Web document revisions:

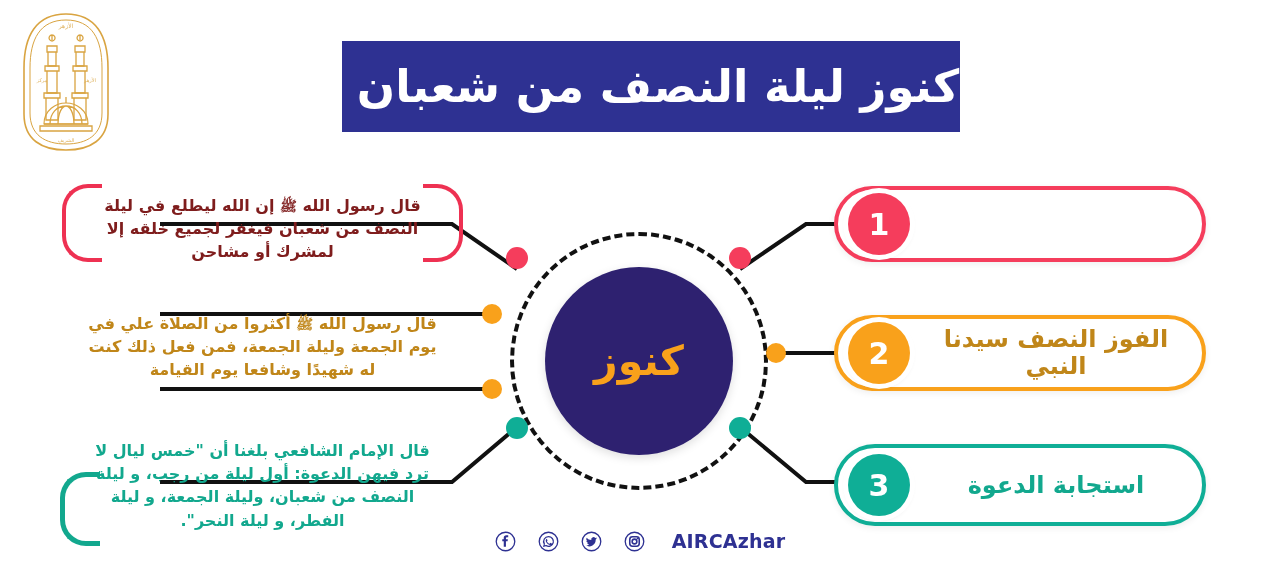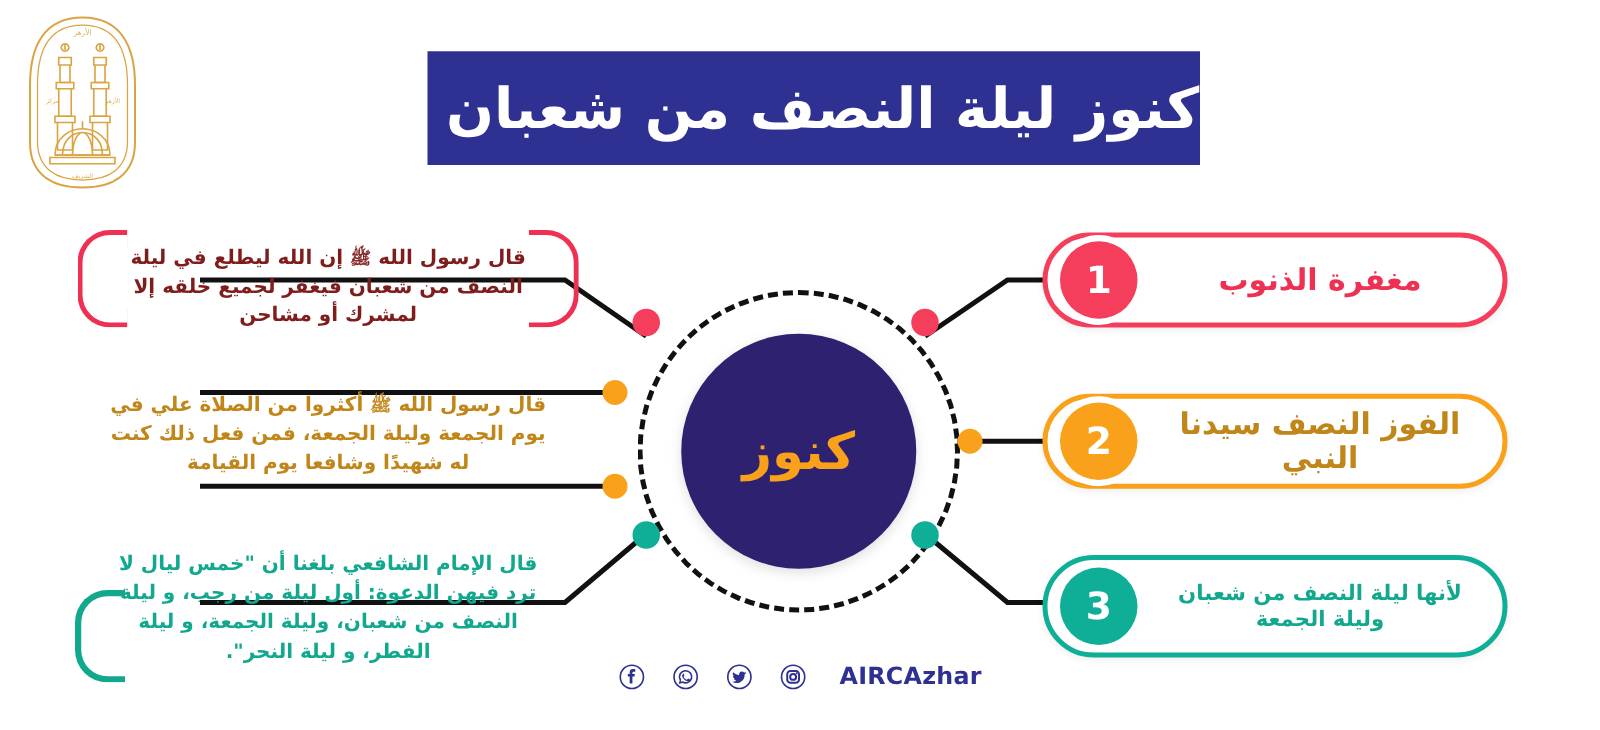--- a/index.html
+++ b/index.html
@@ -299,9 +299,6 @@
     <div class="pill-badge" style="background:#F53D5C;">
       <span>1</span>
     </div>
-    <div class="pill-body">
-      <div class="pill-title" style="color:#EE3152;">مغفرة الذنوب</div>
-    </div>
   </div>
 
   <div class="pill" style="left:834px; top:315px; width:372px; height:76px; border:4px solid #F9A11B;">

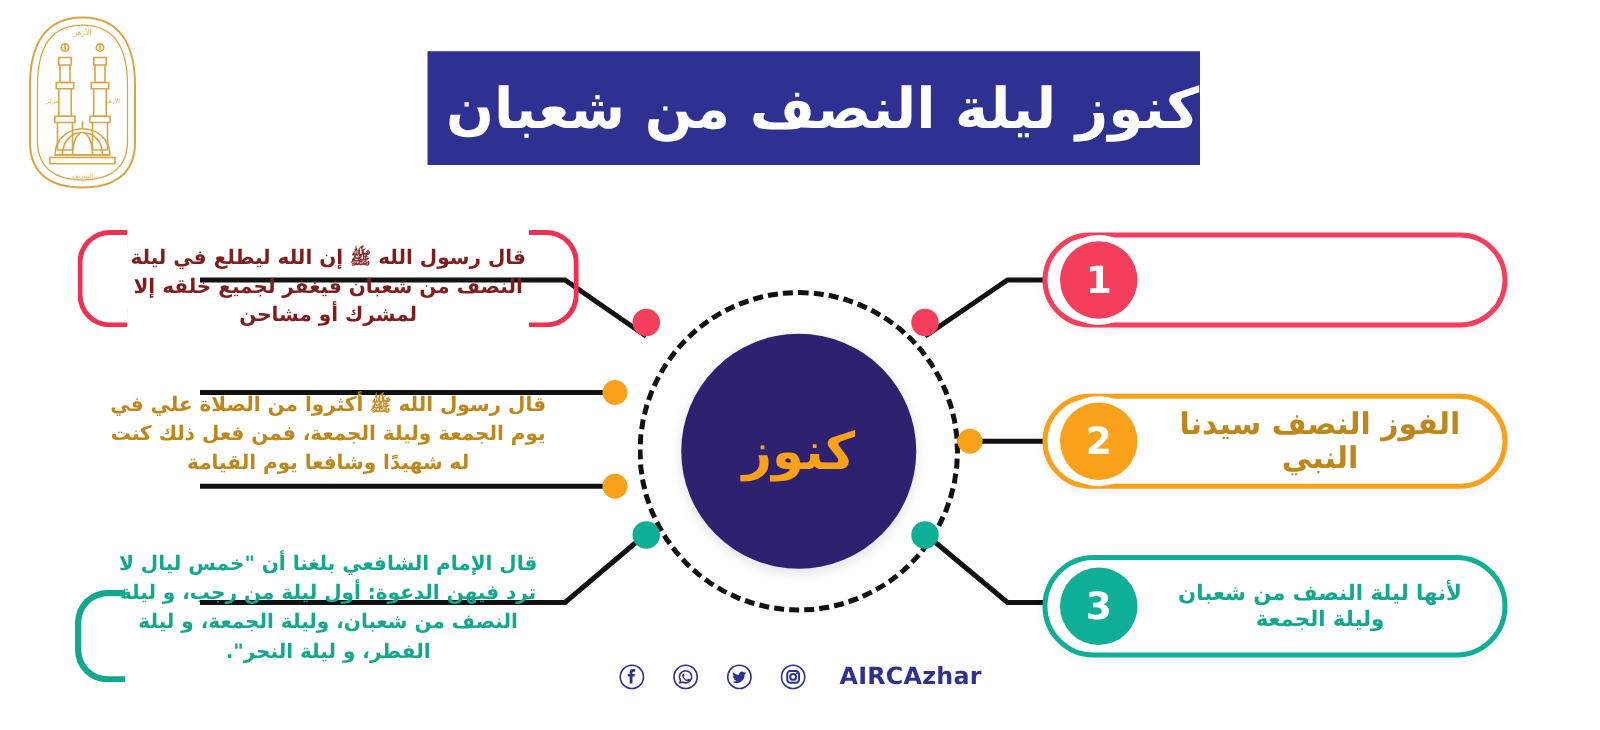--- a/index.html
+++ b/index.html
@@ -315,6 +315,7 @@
       <span>3</span>
     </div>
     <div class="pill-body">
+      <div class="pill-title" style="color:#12A88E;">استجابة الدعوة</div>
       <div class="pill-sub" style="color:#12A88E;">لأنها ليلة النصف من شعبان وليلة الجمعة</div>
     </div>
   </div>

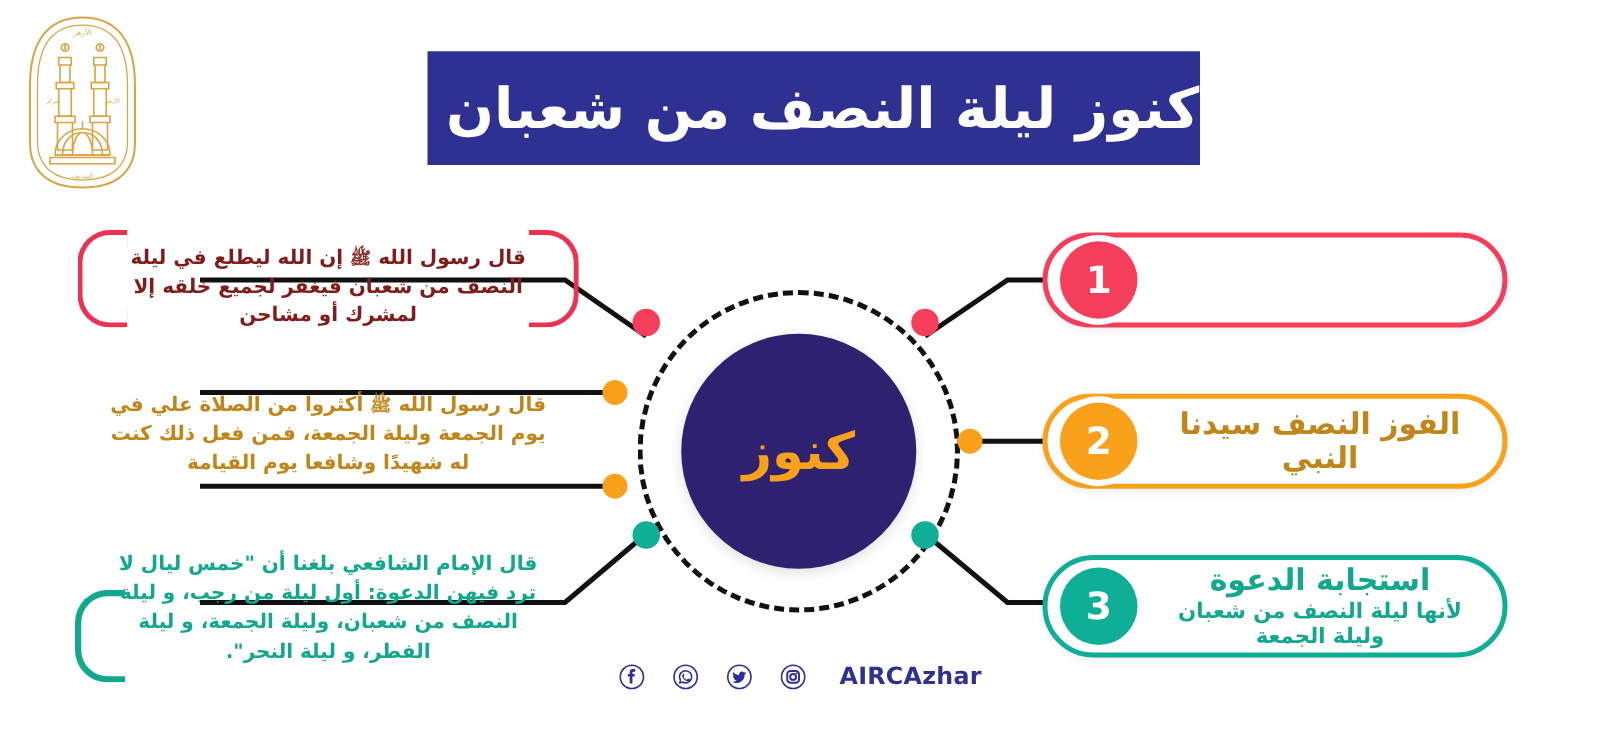--- a/index.html
+++ b/index.html
@@ -316,7 +316,6 @@
     </div>
     <div class="pill-body">
       <div class="pill-title" style="color:#12A88E;">استجابة الدعوة</div>
-      <div class="pill-sub" style="color:#12A88E;">لأنها ليلة النصف من شعبان وليلة الجمعة</div>
     </div>
   </div>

▶ REQUIRED WORK
Among the lines above, find each one containing the string "الجمعة" and copy it.

▶ ANSWER BOX
       <div class="pill-sub" style="color:#12A88E;">لأنها ليلة النصف من شعبان وليلة الجمعة</div>
-      <div class="pill-sub" style="color:#12A88E;">لأنها ليلة النصف من شعبان وليلة الجمعة</div>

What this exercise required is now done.